UTZAAKE 30 months ago
The most famous Petrie beyond Rob and Laura is Geoff Petrie, the Portland Trail Blazers' first-ever star player pre-Bill Walton.
AgingDisgracefully UTZAAKE 30 months ago
A TRUE blazer of trail.
cynkgreen UTZAAKE 26 months ago
Yes & he pronounced it as DVD did...
Andybandit 30 months ago
Nice story. I like the DVD show.
MrsPhilHarris 30 months ago
I thought Mary was very stiff in the first episode.

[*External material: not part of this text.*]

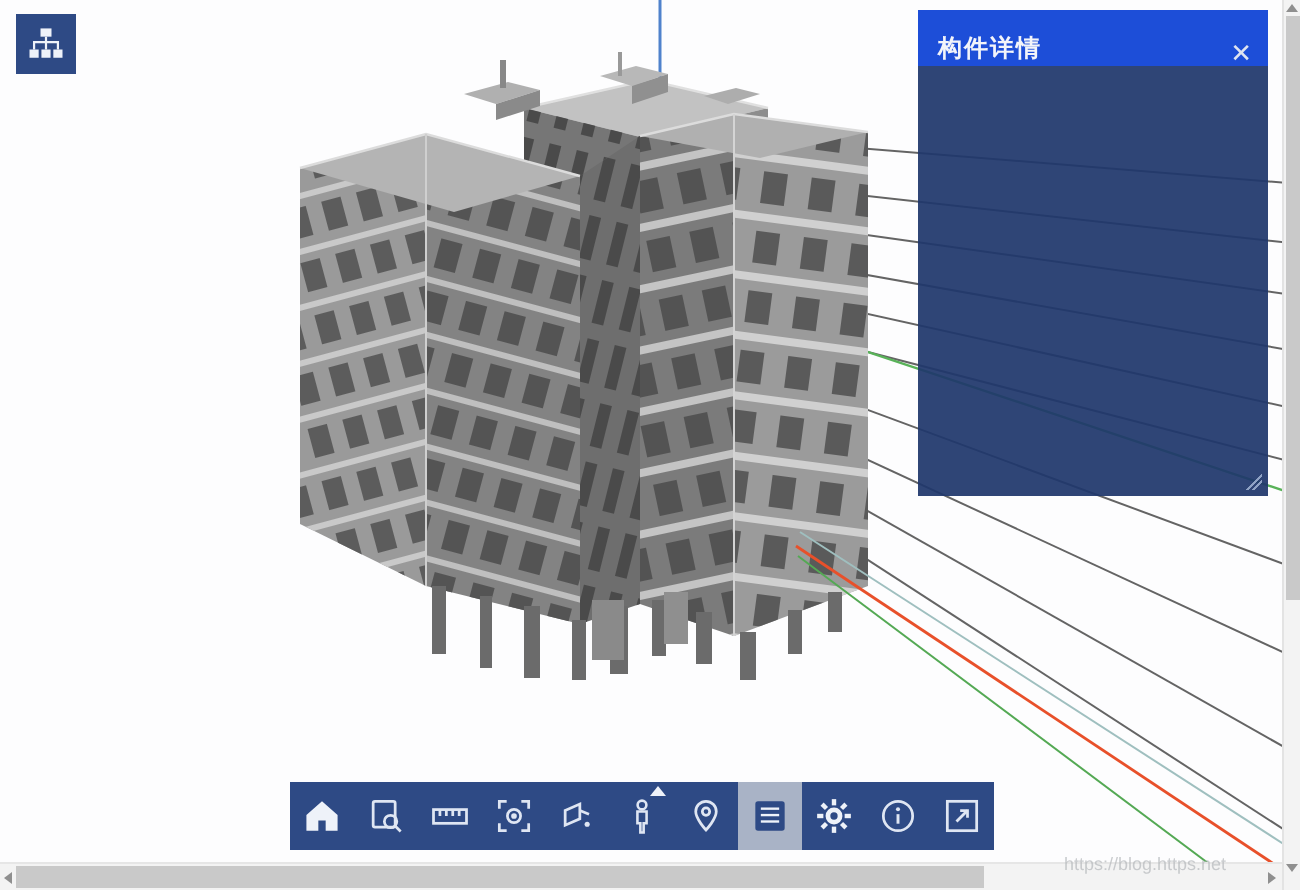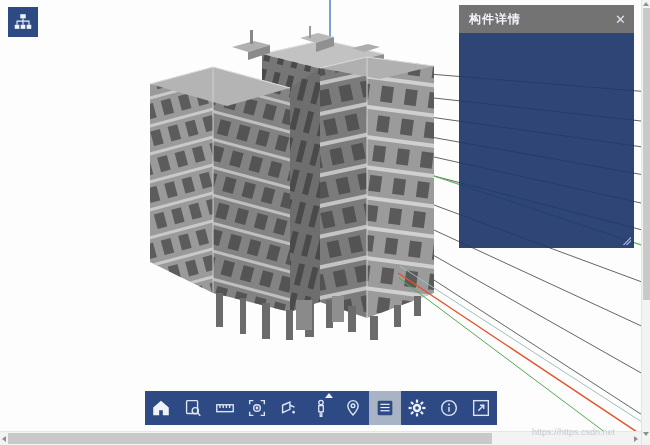"构件详情" .panel-header { align-items: center -> flex-end; background: #737373 -> #1d4ed8 }
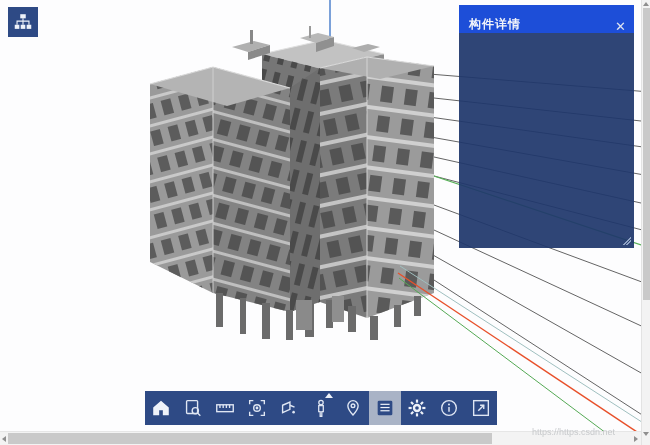"https://https.csdn.net" div.watermark { text: https://https.csdn.net -> https://blog.https.net }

cynkgreen MrsPhilHarris 26 months ago
I thought I liked that show years ago, watching reruns when I was a young teenager. But watching it now I find her irritating with that tremulous, about to cry voice so often used - "Oh Ro-ob". Maybe it's just the dichotomy of male/female roles, enforced strictly at times in this show but yet other times (e.g. Sally) relaxed, that is irritating as I've become completely 21st century brain washed. Also I don't remember noticing years ago how often & rather arrogant DVD was in this show, until I've seen him in recent years in other TV series. Makes me think it's a character trait of his, not necessarily the role he may have been playing. Of course, considering his age, he will likely be the next one remembered & celebrated here on MeTV & no doubt be referred to as "beloved". All just IMO.
MrsPhilHarris cynkgreen 26 months ago
I must admit as time goes on I find the Laura character more and more annoying. Every time she dances I cringe lol. I still like the show, but my fav characters are Alan Brady, Mel Cooley, Jerry Helper and Millie Helper.